If I'm not your top priority, then stop loving me. Text me when you want to talk. Tell me if you think about me. What's stopping you? Yourself. You're gonna make a mistake if you don't take it soon. I'm not waiting forever. Forever, remember?

Dream it. Live it. Do it.

I think I'm going to quit school. I have absolutely no ambition to be in school anymore. I want to do my own thing, and that's what I'm going to do. My dream is to own my own business. A bakery. Sarah Jean's Cookies and Cakes. Yeah :) I like the sound of that. I've come to realize that baking is my true passion and I'm ready to do whatever it takes to conquer it. I want to be sucessful. I want to be known for something good. I want to bake for other people. It'll start small, just outside my kitchen and then expand to a place. My bakery. And then do catering. I would do parties, events, and other stuff. Part of the proceeds will go to Special Olympics and the Abused Adult Resource Center. I have a passion of giving back to people and businesses that gave so much to me.
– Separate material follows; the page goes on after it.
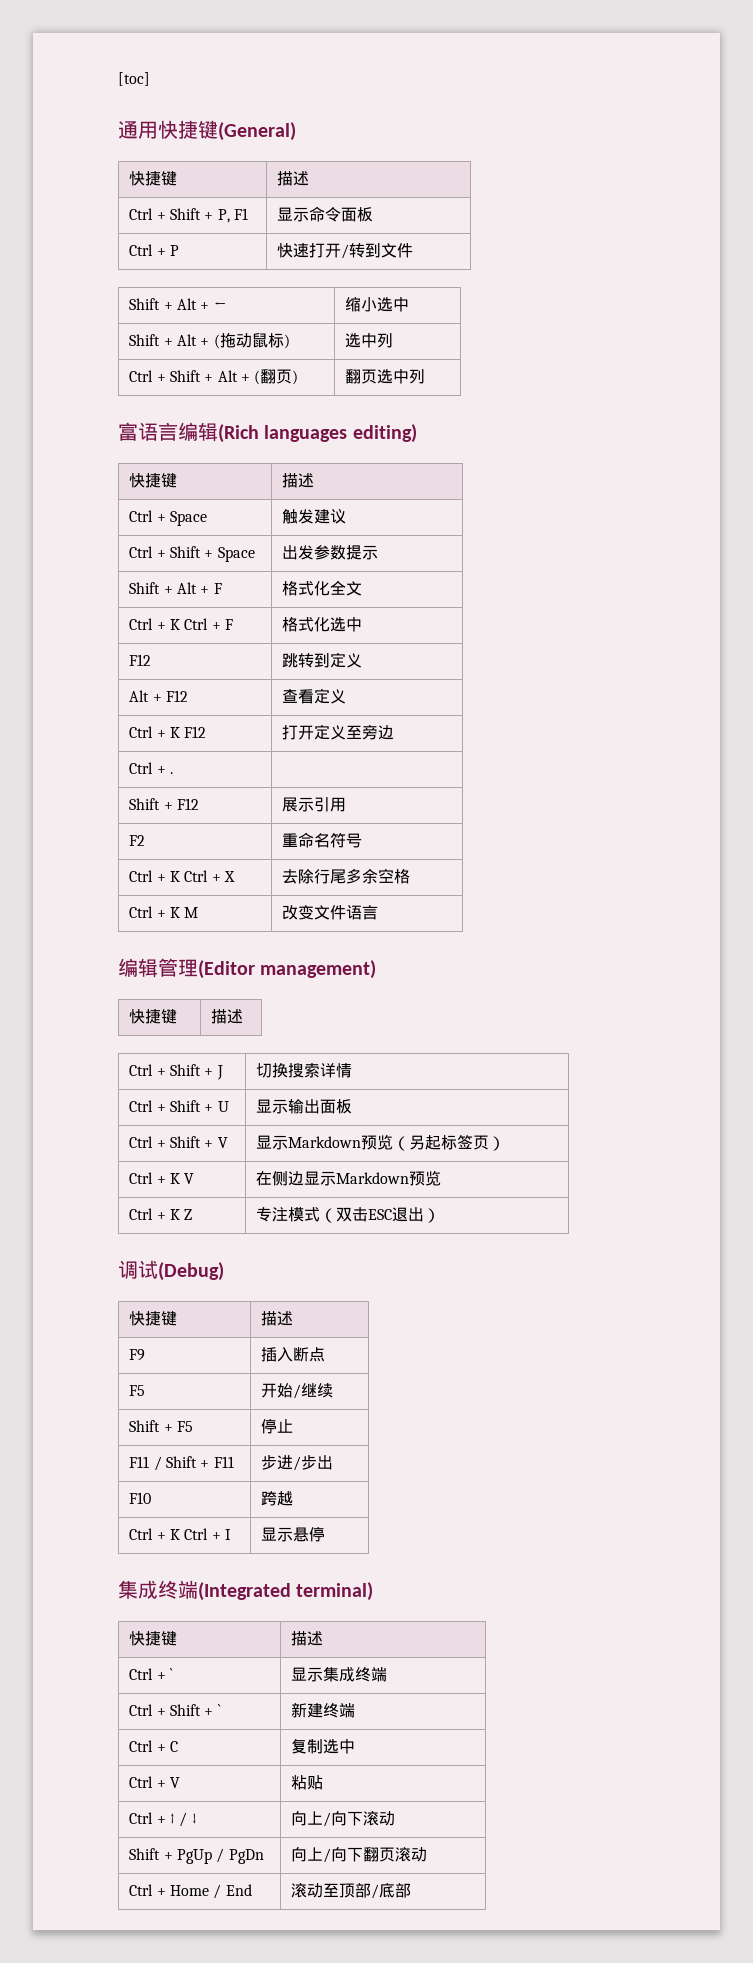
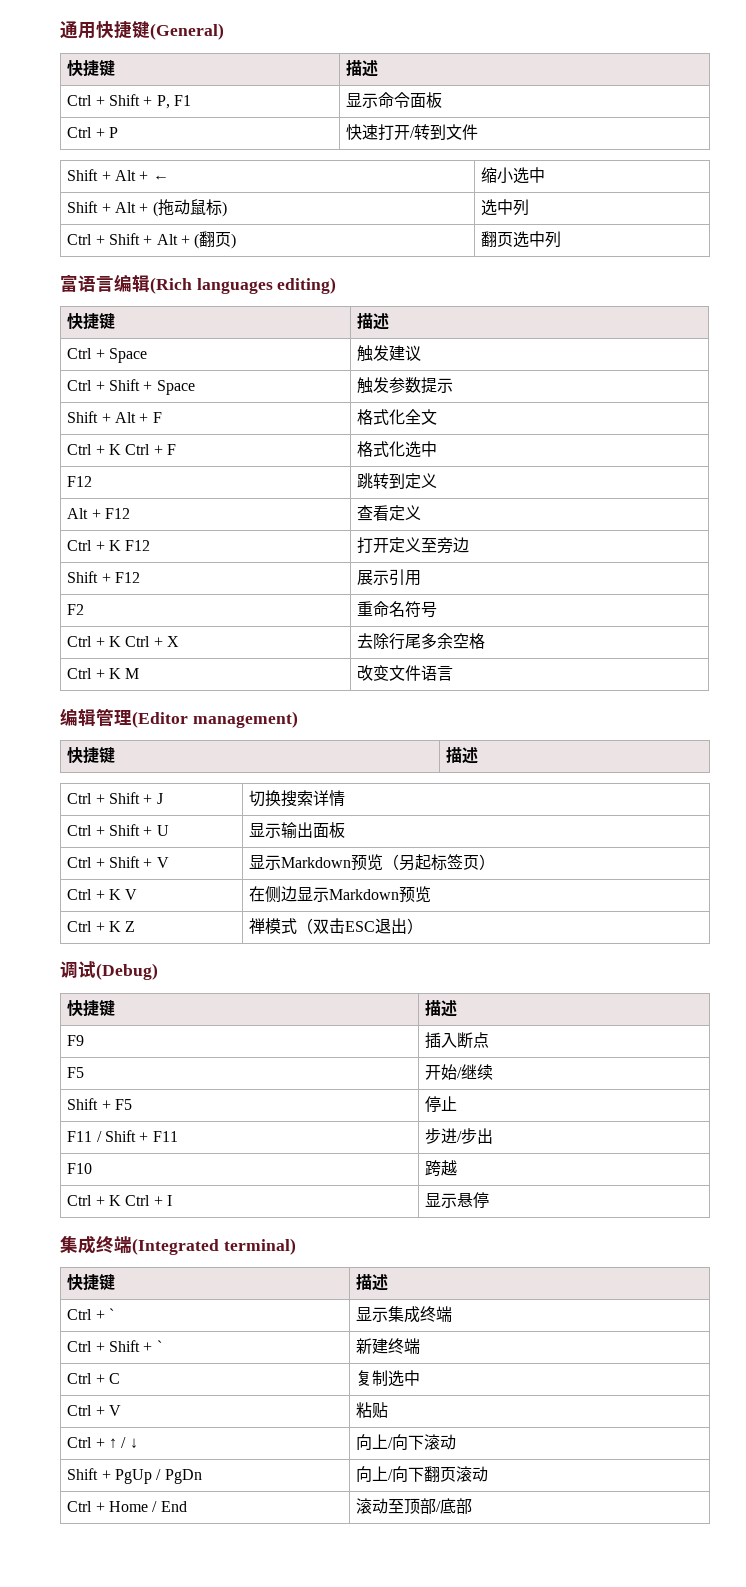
[118,72,150,86] [toc] // -> (60, 30) none
[282,545,299,560] 出 -> [357,377,374,394] 触
[129,762,173,774] // Ctrl + . | -> (470, 545) none
[256,1207,289,1222] 专注 -> [249,918,266,934] 禅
My job has really changed me for the better. I love my job, I really do. Even though it can be rather annoying, hard, challenging, frusterating, and exhausting, it's so worth it when they appreciate you and give you a hug :) When I have my own bakery, I want to dedicated a day or a week to people with disabilities. I want them to come to my bakery and bake with me. On sunday, I baked for my grouphome, 2 of my consumers helped me put the cookies on the baking sheets. They loved it! And it made me feel so good inside that they were enjoying themselves. I loved it :)

AARC has given me my life back, and so has my counseling sessions, but they are mostly the same thing. The things that these women, and men also, have to deal with when they are sexually assaulted is more than anyone can imagine unless they've been through it. It's something that doesn't just go overnight. It's a lifetime struggle. It's really made me a better person today, made me a stronger young woman. Domestic violence is a serious problem in today's society, and it needs to be stopped. It's a subject that means the world to me.

I wish I could be multiplied multiple times. I want to do so much and be more than one person in my life. One of my dreams is also to speak to high schools, or individuals about sexual assault and how serious it really is.

"Back when you were mine..."

Sunday, September 18, 2011

Love or infactuation?

Welllllll, I'm confused. It's about Brian. We hung out last night, and at first I wanted to make it work again. But then I was thinking maybe I don't. It's honestly not him really, but I think it's because I'm not ready. I mean, I kind of want a boyfriend again but at the same time I don't. I just don't really know what I want. There's a part of me that still kinda wants him but yet the other part is over him. I think this week, since we've been talking, I have been happy because we're not fighting for once and we're friends. I mean everytime we talked I just got soooo happy and giddy. I felt good, inside and out. But now that we've hung out I've realized that the happiness is there but it's decreased, know what I mean?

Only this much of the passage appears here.